=== Available data ===
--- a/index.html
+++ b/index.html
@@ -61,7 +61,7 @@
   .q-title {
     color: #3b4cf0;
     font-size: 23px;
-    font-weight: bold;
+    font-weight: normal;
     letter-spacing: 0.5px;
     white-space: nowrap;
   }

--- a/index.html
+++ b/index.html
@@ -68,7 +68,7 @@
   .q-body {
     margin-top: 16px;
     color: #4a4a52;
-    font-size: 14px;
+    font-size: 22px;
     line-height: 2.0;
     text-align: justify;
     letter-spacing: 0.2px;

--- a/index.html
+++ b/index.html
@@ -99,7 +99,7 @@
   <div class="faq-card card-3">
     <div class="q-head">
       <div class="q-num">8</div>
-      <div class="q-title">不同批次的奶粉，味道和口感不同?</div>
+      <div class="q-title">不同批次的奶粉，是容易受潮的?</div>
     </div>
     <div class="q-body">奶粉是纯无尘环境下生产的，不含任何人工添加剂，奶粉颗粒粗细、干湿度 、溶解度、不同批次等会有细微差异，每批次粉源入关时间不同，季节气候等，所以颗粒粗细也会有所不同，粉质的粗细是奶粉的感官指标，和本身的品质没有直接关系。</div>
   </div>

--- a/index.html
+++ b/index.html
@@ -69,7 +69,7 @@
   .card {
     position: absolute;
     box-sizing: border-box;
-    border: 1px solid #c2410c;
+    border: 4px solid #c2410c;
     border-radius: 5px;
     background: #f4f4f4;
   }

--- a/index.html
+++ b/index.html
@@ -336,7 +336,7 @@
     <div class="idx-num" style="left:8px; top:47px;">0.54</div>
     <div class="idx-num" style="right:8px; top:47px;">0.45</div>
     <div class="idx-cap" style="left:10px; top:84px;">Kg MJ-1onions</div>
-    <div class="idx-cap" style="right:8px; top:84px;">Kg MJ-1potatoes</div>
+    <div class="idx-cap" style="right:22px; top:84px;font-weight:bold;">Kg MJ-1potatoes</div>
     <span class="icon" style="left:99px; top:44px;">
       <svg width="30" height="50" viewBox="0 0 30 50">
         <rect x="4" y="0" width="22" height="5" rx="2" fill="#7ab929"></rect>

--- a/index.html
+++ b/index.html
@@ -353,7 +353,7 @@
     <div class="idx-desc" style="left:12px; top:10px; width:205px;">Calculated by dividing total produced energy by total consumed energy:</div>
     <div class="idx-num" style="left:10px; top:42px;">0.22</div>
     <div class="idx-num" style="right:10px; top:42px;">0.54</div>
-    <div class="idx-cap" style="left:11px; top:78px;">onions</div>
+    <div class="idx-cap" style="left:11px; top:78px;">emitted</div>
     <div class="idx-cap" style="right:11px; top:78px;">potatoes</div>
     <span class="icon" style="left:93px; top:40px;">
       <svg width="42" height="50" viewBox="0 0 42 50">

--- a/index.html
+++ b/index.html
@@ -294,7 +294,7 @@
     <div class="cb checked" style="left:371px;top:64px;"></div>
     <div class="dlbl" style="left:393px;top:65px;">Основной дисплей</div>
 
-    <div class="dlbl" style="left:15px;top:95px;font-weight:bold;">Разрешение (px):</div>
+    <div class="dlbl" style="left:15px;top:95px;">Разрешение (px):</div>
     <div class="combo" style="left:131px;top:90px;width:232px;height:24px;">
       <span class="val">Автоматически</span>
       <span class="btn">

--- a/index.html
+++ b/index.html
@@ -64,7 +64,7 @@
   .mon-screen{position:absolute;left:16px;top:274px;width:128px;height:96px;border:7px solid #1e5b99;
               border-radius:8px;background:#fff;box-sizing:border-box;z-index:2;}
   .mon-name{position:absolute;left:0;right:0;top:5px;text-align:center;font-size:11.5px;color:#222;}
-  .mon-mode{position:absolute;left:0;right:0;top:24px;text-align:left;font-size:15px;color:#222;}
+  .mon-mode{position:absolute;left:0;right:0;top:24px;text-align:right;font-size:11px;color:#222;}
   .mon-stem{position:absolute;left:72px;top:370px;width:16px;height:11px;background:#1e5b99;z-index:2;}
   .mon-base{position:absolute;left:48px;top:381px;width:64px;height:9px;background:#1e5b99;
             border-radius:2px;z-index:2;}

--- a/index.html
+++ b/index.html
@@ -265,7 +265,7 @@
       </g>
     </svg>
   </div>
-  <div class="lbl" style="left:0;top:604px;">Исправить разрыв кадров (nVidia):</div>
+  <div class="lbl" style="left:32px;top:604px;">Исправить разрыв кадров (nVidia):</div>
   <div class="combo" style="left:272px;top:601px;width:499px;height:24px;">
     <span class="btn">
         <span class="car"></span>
===
— Aim of the exercise —
Filter the records above down to the lines that hold the string "width".

— Solved problem —
       <svg width="30" height="50" viewBox="0 0 30 50">
         <rect x="4" y="0" width="22" height="5" rx="2" fill="#7ab929"></rect>
     <div class="idx-desc" style="left:12px; top:10px; width:205px;">Calculated by dividing total produced energy by total consumed energy:</div>
       <svg width="42" height="50" viewBox="0 0 42 50">
     <div class="combo" style="left:131px;top:90px;width:232px;height:24px;">
   .mon-screen{position:absolute;left:16px;top:274px;width:128px;height:96px;border:7px solid #1e5b99;
   .mon-stem{position:absolute;left:72px;top:370px;width:16px;height:11px;background:#1e5b99;z-index:2;}
   .mon-base{position:absolute;left:48px;top:381px;width:64px;height:9px;background:#1e5b99;
   <div class="combo" style="left:272px;top:601px;width:499px;height:24px;">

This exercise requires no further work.